Em 1997, o famoso estilista Gianni Versace foi morto na escadaria de sua mansão pelo serial killer e garoto de programa Andrew Cunanan. Além de analisar o assassinato do designer, a temporada mergulha no trabalho da polícia e do FBI, sobretudo nos fracassos na busca pelo criminoso e no relato do sofrimento dos famíliares de suas vítimas.

Crítica

Após Nip/Tuck (2003-2010), Glee (2009-2015) e American Horror Story (2011-), Ryan Murphy parecia pronto para sentar confortavelmente no trono como o mais irrequieto criador da televisão contemporânea nos Estados Unidos. Porém, uma mente criativa como a dele ainda está longe de se acomodar. E se o cinema não parece ser o melhor dos ambientes para suas experimentações – como os comportados Correndo com Tesouras (2006) e Comer Rezar Amar (2010) deixaram claro – é mesmo na telinha onde se sente em casa. Assim, tivemos mais recentemente o divertido Scream Queens (2015-2016) e o fenomenal Feud (2017), que comprovaram essa inquietação por subverter regras pré-estabelecidas e investigar o status quo de conceitos até então inabaláveis. E dentre todos estes exercícios, é fato que o mais bem-sucedido é American Crime Story, que após conquistar o Globo de Ouro, o Emmy, o Bafta, o Screen Actors Guild Award, o Critics Choice Award, o Satellite e mais algumas dezenas de prêmios com The People v. O. J. Simpson, a primeira temporada, exibida em 2016, ela volta com ainda mais sede de sangue – e escândalos – com The Assassination of Gianni Versace, uma trama que parece ter todos os elementos para se mostrar irresistível.

Se a temporada anterior se desenrolou por dez episódios, esta segunda está confirmada para ser narrada com um a menos, nove ao total. E é de se perguntar se haverá assunto suficiente para tanto. No primeiro, intitulado The Man who would be Vogue (O Homem que Seria Vogue, em tradução livre), ainda que a cena de abertura seja com o próprio Versace (Edgar Ramírez, quase irreconhecível) no amanhecer do dia em que acabaria sendo morto, o foco da atenção logo se desloca para a praia, onde um aparentemente desesperado Andrew Cunanan (Darren Criss) se encontra, machucado e sem ter para onde ir, carregando apenas uma mochila e, dentro dela, uma pistola. Nos minutos seguintes, os dois, que parecem serem de mundos completamente distantes, se veem um diante do outro. Na celebridade, se instaura o pânico. No desconhecido, a fúria que o instiga ao inimaginável. A arma é sacada, tiros são dados à queima roupa. O fim de tudo é também o começo.

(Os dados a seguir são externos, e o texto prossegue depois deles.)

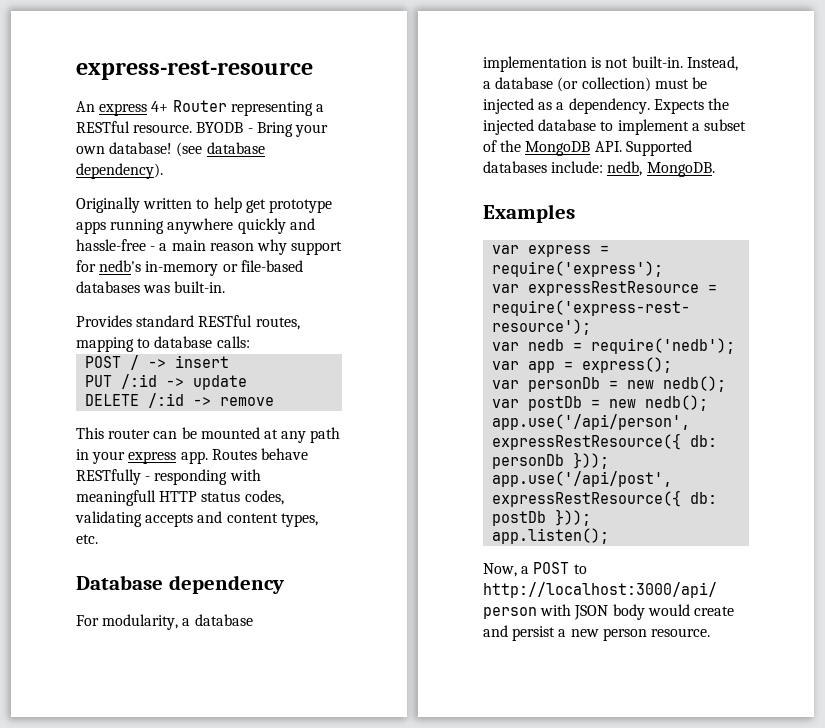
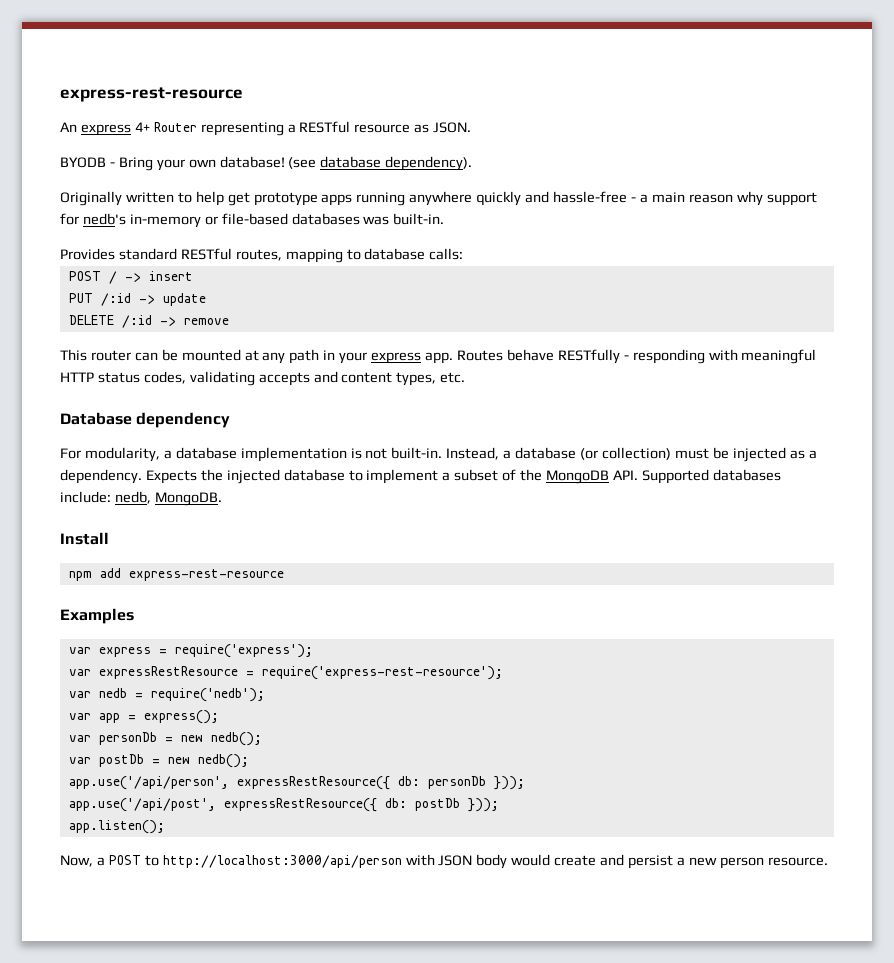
[133,124,193,133] resource. -> [354,122,472,133] resource as JSON. //
[76,490,156,506] meaningfull -> [741,349,817,364] meaningful
(715, 169) none -> [60,532,109,545] [68,568,284,581] // Install // npm add express-rest-resource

Murphy, diretor desse capítulo de estreia, dedica muitos dos 42 minutos da produção a um estudo sobre quem era esse homem, Cunanan. Ele encontra Versace pela primeira vez no início dos anos 1990. Teriam vivido juntos durante os sete anos até o assassinato? Ou se separaram e nunca mais se viram, até o reencontro fatal? Qual a relação que se estabelece entre os dois e quais as motivações para tal barbárie? A partir do momento em que os dois se conhecem, numa balada gay, algumas bravatas do jovem são suficientes para despertar a atenção do senhor, que se sente não apenas lisonjeado, mas também envolto por um fascínio crescente. Dias depois, estão juntos na ópera. Cunanan, no entanto, mal consegue discernir o que é ou não verdade de tudo que sai da sua boca. Tão acostumado a mentir, o comportamento já se tornou patológico, como uma defesa diante do tão pouco que se considera. Ele engana amigos, amantes, conhecidos. Vende a quem lhe interessa a imagem que acredita ser a mais atraente. E para Versace, um homem que tinha tudo e estava sempre em busca de mais, é provável que esta oferta tenha vindo para saciar sua procura.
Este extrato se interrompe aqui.